A special issue of Biomolecules (ISSN 2218-273X). This special issue belongs to the section "Bioinformatics and Systems Biology".

Deadline for manuscript submissions: closed (30 November 2022) | Viewed by 15209

Special Issue Editor

Dr. Alessandro Paiardini

E-Mail Website
Guest Editor
Department of Biochemical Sciences “A. Rossi Fanelli”, Sapienza University of Rome, P.le Aldo Moro 5, 00185 Rome, Italy
Interests: drug design; molecular docking and virtual screening; protein structure prediction and homology modeling; protein structure and evolution
Special Issues, Collections and Topics in MDPI journals

Special Issue Information

Dear Colleagues,

When the results of DeepMind's AlphaFold2 at CASP were announced in 2020, the scientific world was so amazed by how effectively it performed that "it will change everything" became the motto for this revolution. As a result, it should come as no surprise that "Protein Structure Prediction" was named Nature's Method of the Year 2021. Structure-based drug discovery (SBDD) is the one area of biology and medicine that is most expected to benefit and make a huge leap as a result of the developments of AlphaFold2 and comparable tools, such as RoseTTAFold. However, since the accuracy of the residues’ conformations at the active sites remains a key limitation in SBDD, as does the inability to guess which conformational state of a protein these tools will predict, it is still necessary to associate and integrate previous physically based models and expert-driven knowledge with new machine-learning approaches, as well as experimentally derived structural data. 

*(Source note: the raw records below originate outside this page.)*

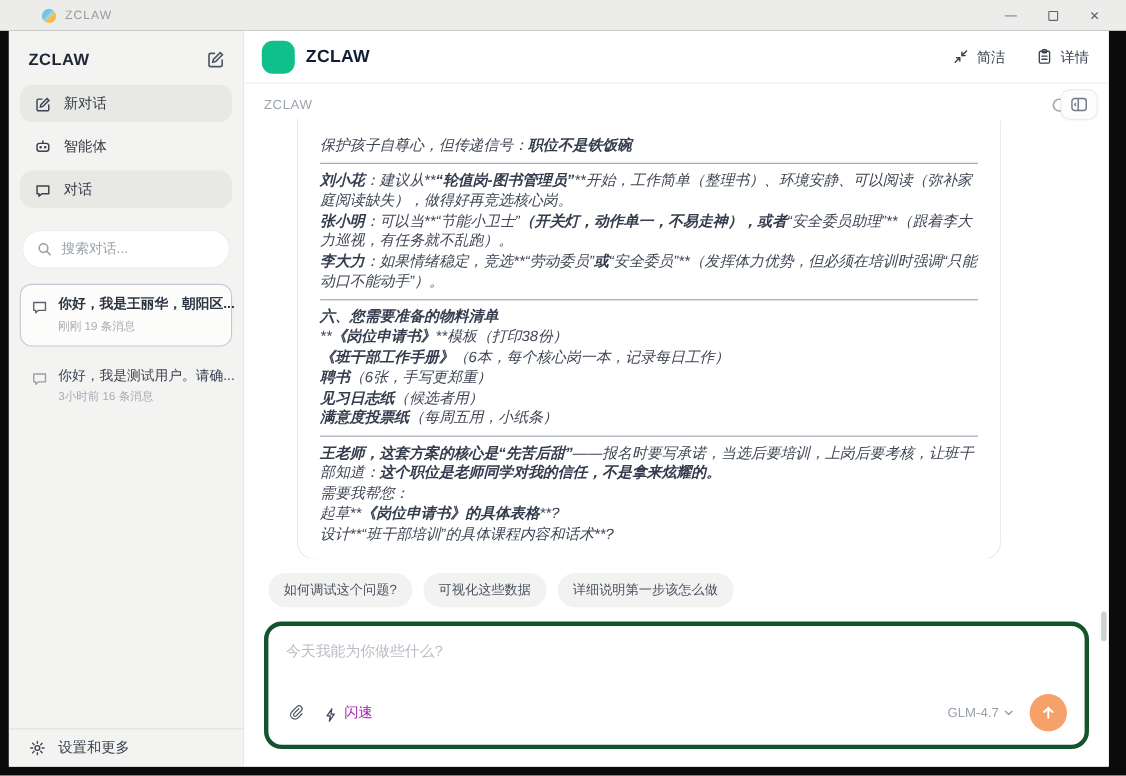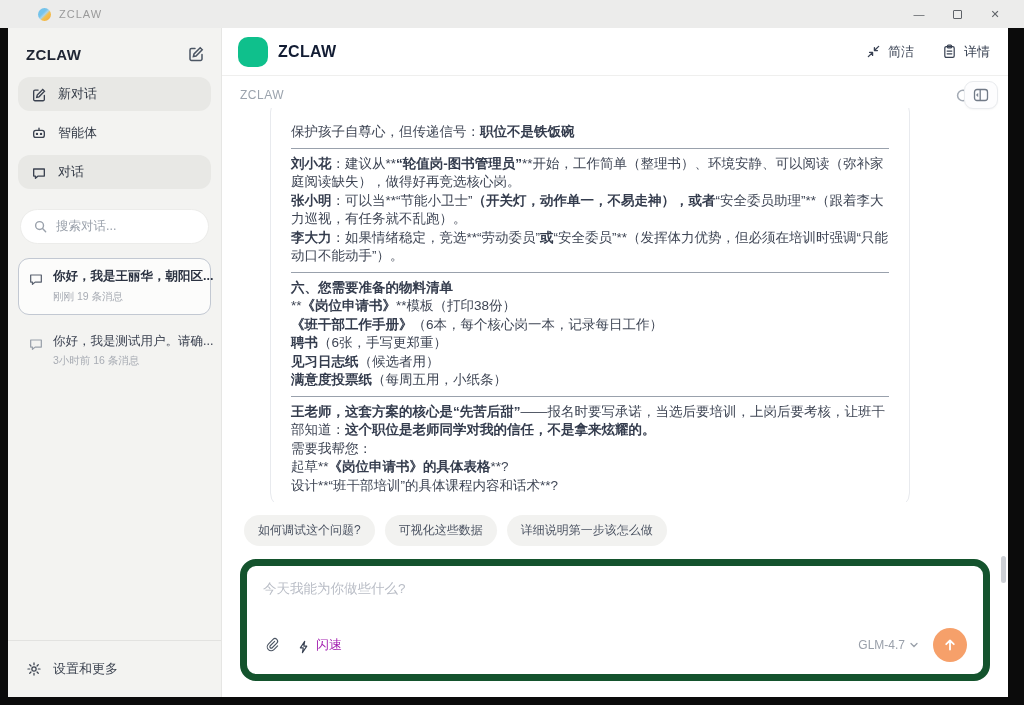--- a/index.html
+++ b/index.html
@@ -34,21 +34,21 @@
                padding:8px 12px; display:flex; align-items:center; gap:8px; }
   .sb-search span { font-size:12.5px; color:#9aa1ab; }
   .convo-list { padding:2px 10px; display:flex; flex-direction:column; gap:8px; }
   .convo { display:flex; gap:9px; padding:10px 9px; border-radius:11px; align-items:flex-start; border:1.5px solid transparent; }
   .convo.selected { background:#fcfcfb; border-color:#c2c8d2; }
   .convo .icon { margin-top:2px; }
   .convo-title { font-size:12.5px; color:#2b3241; line-height:1.25; white-space:nowrap; overflow:hidden; }
   .convo.selected .convo-title { font-weight:bold; }
   .convo:not(.selected) .convo-title { color:#3a4150; }
   .convo-meta { font-size:10.5px; color:#a8acb4; margin-top:5px; }
-  .sb-footer { margin-top:auto; border-top:1px solid #e2e2e0; padding:19px 18px; display:flex;
+  .sb-footer { margin-top:auto; border-top:1px solid #e2e2e0; padding:8px 18px; display:flex;
                align-items:center; gap:11px; font-size:13px; color:#3d4451; }
 
   
   .main { flex:1; display:flex; flex-direction:column; background:#fff; position:relative; }
   .main-header { height:48px; flex-shrink:0; border-bottom:1px solid #efefee; display:flex; align-items:center;
                  padding:0 18px 0 16px; gap:10px; }
   .logo { width:30px; height:30px; border-radius:10px; background:#0fc08c; }
   .brand { font-size:16px; font-weight:bold; color:#121c33; letter-spacing:.3px; }
   .header-actions { margin-left:auto; display:flex; gap:28px; }
   .h-action { display:flex; align-items:center; gap:7px; font-size:13px; color:#394253; cursor:default; }
@@ -58,29 +58,29 @@
   .assistant-label { font-size:12px; color:#9ba3ad; letter-spacing:.5px; }
   .label-icons { display:flex; align-items:center; }
   .refresh-wrap { margin-right:-7px; position:relative; z-index:0; display:flex; }
   .panel-btn { width:34px; height:28px; border:1px solid #e9ebee; background:#fdfdfe; border-radius:9px;
                display:flex; align-items:center; justify-content:center; box-shadow:0 1px 2px rgba(0,0,0,.04);
                position:relative; z-index:1; }
 
   .chat-viewport { flex:1; overflow:hidden; padding-left:48px; }
   .msg-card { width:640px; background:#fff; border:1px solid #e8eaee; border-radius:16px;
               padding:26px 20px 13px; margin-top:-12px;
-              font-size:13.5px; line-height:18.5px; color:#3e4554; }
+              font-size:13.5px; line-height:18.5px; color:#3e4554;font-style:italic; }
   .msg-card p { margin:0; }
   .msg-card b { color:#343c4d; }
   .msg-card hr { border:none; border-top:1px solid #99a1ac; margin:6px 0; }
 
   .chips { flex-shrink:0; display:flex; gap:10px; padding:13px 0 2px 22px; }
   .chip { background:#f2f2f0; border-radius:16px; padding:7px 14px; font-size:12px; color:#4a5261; white-space:nowrap; }
 
-  .composer { flex-shrink:0; margin:11px 18px 16px; border:7px solid #14532d; border-radius:16px; background:#fff;
+  .composer { flex-shrink:0; margin:11px 18px 16px; border:4px solid #14532d; border-radius:16px; background:#fff;
               padding:14px 16px 12px; }
   .composer-input { font-size:13.5px; color:#b9bdc6; }
   .composer-row { display:flex; align-items:center; margin-top:30px; }
   .quick-btn { display:flex; align-items:flex-end; gap:5px; margin-left:16px; font-size:13px; color:#a21caf; }
   .model-select { margin-left:auto; display:flex; align-items:center; gap:4px; font-size:12px; color:#9aa0aa; }
   .send-btn { width:34px; height:34px; border-radius:50%; background:#f6a06a; border:none; margin-left:14px;
               display:flex; align-items:center; justify-content:center; }
 
   .scroll-thumb { position:absolute; right:2px; top:528px; width:5px; height:27px; background:#cdd0d5; border-radius:3px; }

We encourage articles at the confluence of the promising fields of protein structure prediction and drug development for this timely Special Issue of Biomolecules. New machine-learning approaches and tools, as well as developments and applications in previously existing techniques, such as threading and homology modeling, for protein structure prediction of therapeutic intervention targets, are all areas of interest. Furthermore, scientists working in the broad field of drug discovery are encouraged to submit original research and review articles describing new tools or solutions, the characterization and/or refinement of novel structures, and the design of small molecules, peptides, or peptidomimetics that were discovered using protein structure prediction methods.

Dr. Alessandro Paiardini
Guest Editor

Manuscript Submission Information

Manuscripts should be submitted online at www.mdpi.com by registering and logging in to this website. Once you are registered, click here to go to the submission form. Manuscripts can be submitted until the deadline. All submissions that pass pre-check are peer-reviewed. Accepted papers will be published continuously in the journal (as soon as accepted) and will be listed together on the special issue website. Research articles, review articles as well as short communications are invited. For planned papers, a title and short abstract (about 100 words) can be sent to the Editorial Office for announcement on this website.

Submitted manuscripts should not have been published previously, nor be under consideration for publication elsewhere (except conference proceedings papers). All manuscripts are thoroughly refereed through a single-blind peer-review process. A guide for authors and other relevant information for submission of manuscripts is available on the Instructions for Authors page. Biomolecules is an international peer-reviewed open access monthly journal published by MDPI.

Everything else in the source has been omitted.